The Democrats told these people they just needed more education. If they went to their local community college and got continuing education and training in something new, then all these new economy jobs would come flooding in, as they were now a desirable workforce. (This also didn’t happen. Google, Apple, and Intel were never going to move from Silicon Valley to Hancock County, TN. If those newly educated workers moved themselves to Northern CA then sure, there was opportunity, but those opportunities were never going to move them.)

Then along came Donald Trump, and he loudly proclaimed what these economically desperate, angry people had been waiting for someone, anyone to say. Trump told them their problems were not their fault, and promised to make things like they used to be. Back to when if you were white, and reasonably literate that was enough. When people who were different were the ones who felt marginalized not you. It was lie, but it was a beautiful lie, that affirmed their anger and had a very real subtext that fed on racial and social animosity and fears.

The result? They voted form him in droves. Which brings us to another interesting truth about all this….

Donald Trump honestly didn’t expect to win. The plan always was to run, to lose and then use that exposure, that resulting fame to promote and expand the Trump brand. But then the impossible storm of improbable events all came together. The Clinton emails, The Sanders phenomenon, the Russian election hack (which was always more about hurting Clinton than helping Trump) You look at Trump in the days following the election, he looks like he is in shock. There was no transition plan ready. The Trump team at the first meeting with the Obama Administration, honestly didn’t know that the entire staff of the Executive Office of the President (The west wing staff) wasn’t going to stay on after Obama left.

Which brings us to the core issue with Trump…

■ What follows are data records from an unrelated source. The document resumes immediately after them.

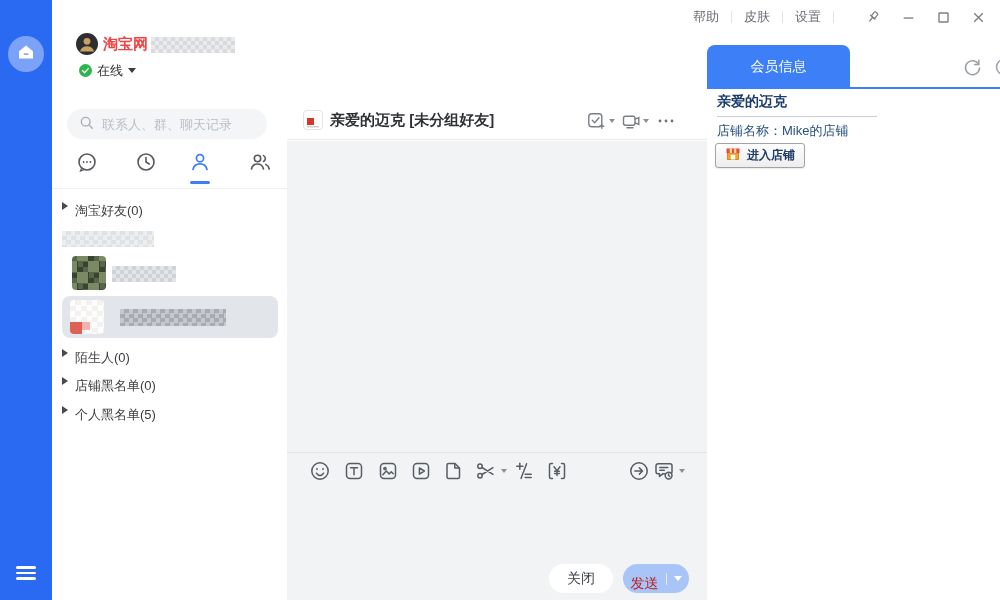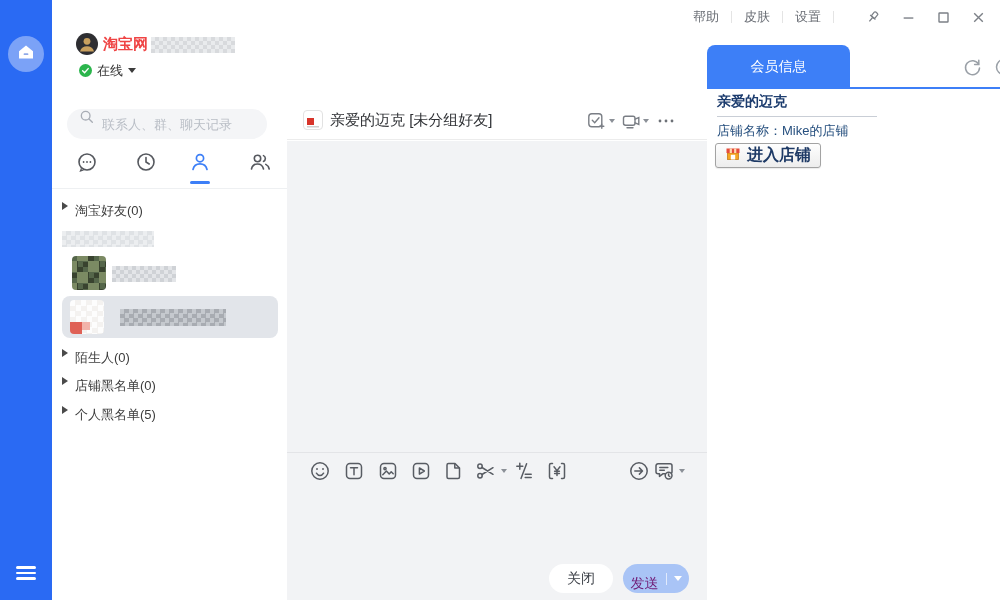"联系人、群、聊天记录" .searchbox { align-items: none -> center }
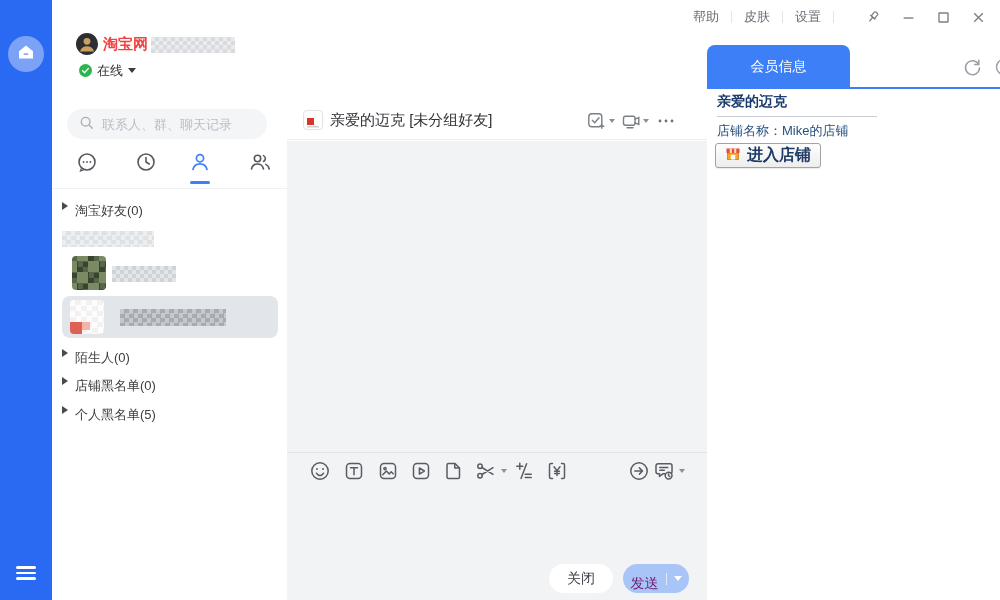"亲爱的迈克 [未分组好友]" .chat-title { font-weight: 400 -> 700 }
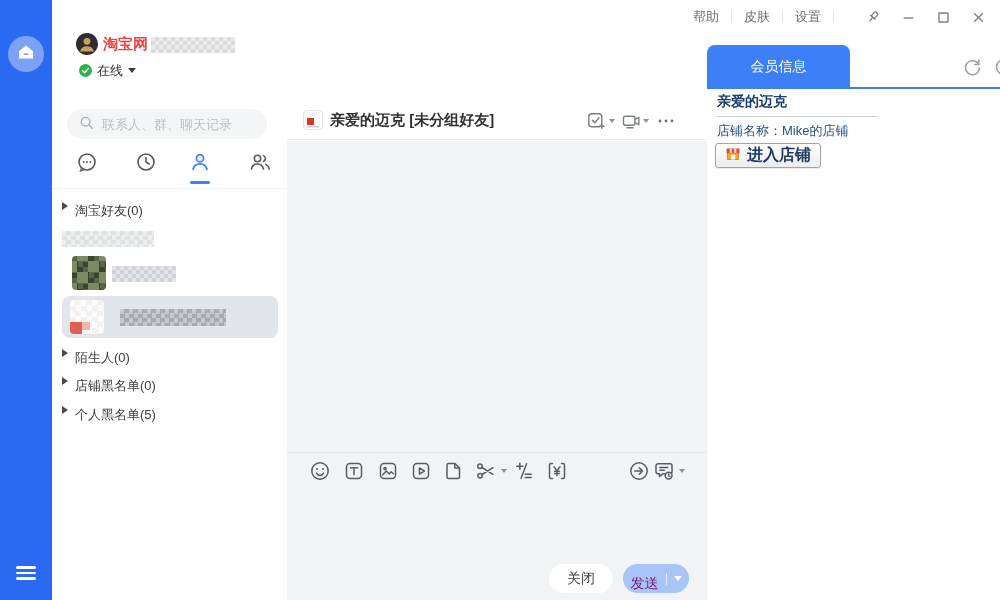"进入店铺" .enter-shop .lbl { font-size: 16px -> 12px }
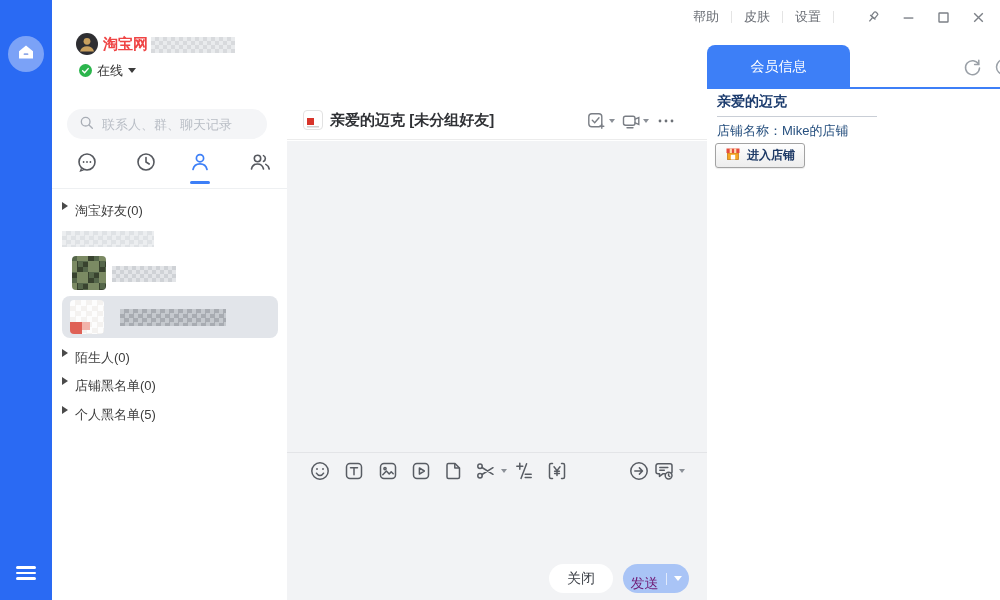"发送" .btn-send .lbl { color: #701a75 -> #b91c1c }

The Government is not a business, and being President is not like being a CEO. When a new CEO comes into a company, what is the first thing nearly all of them do? They set about erasing all trace of their predecessors. The new CEO alone can “fix it” and anything the old CEO did was bad. If you do that as President you wind up with 24 million Americans losing health insurance, and America losing its leadership role on the world stage.

You can’t just sign executive orders like corporate memos and do whatever you want. The American system of government is set up so the Presidency is the weakest branch of government. Trump doesn’t understand that.

So, this is a very long run up to the answer to your question- What do I think of President Trump?

He is the most unfit man to ever hold the Presidency. While he is not evil, he is simply completely unqualified and totally unable to cope with complexities of the job. He is not smart enough, not patient enough and lacks a fundamental understanding of the role of the United States Government and the executive branch within that government.

The longer he remains in the job, the more damage he will do, to both the country and to the Republican Party, which is slowly coming to terms with the fact they have to remove him, and soon.

I am in no way thrilled by the prospect of President Pence and Vice President Ryan but the alternative is to do potentially irrevocable damage to the American Presidency and the nation as a whole,.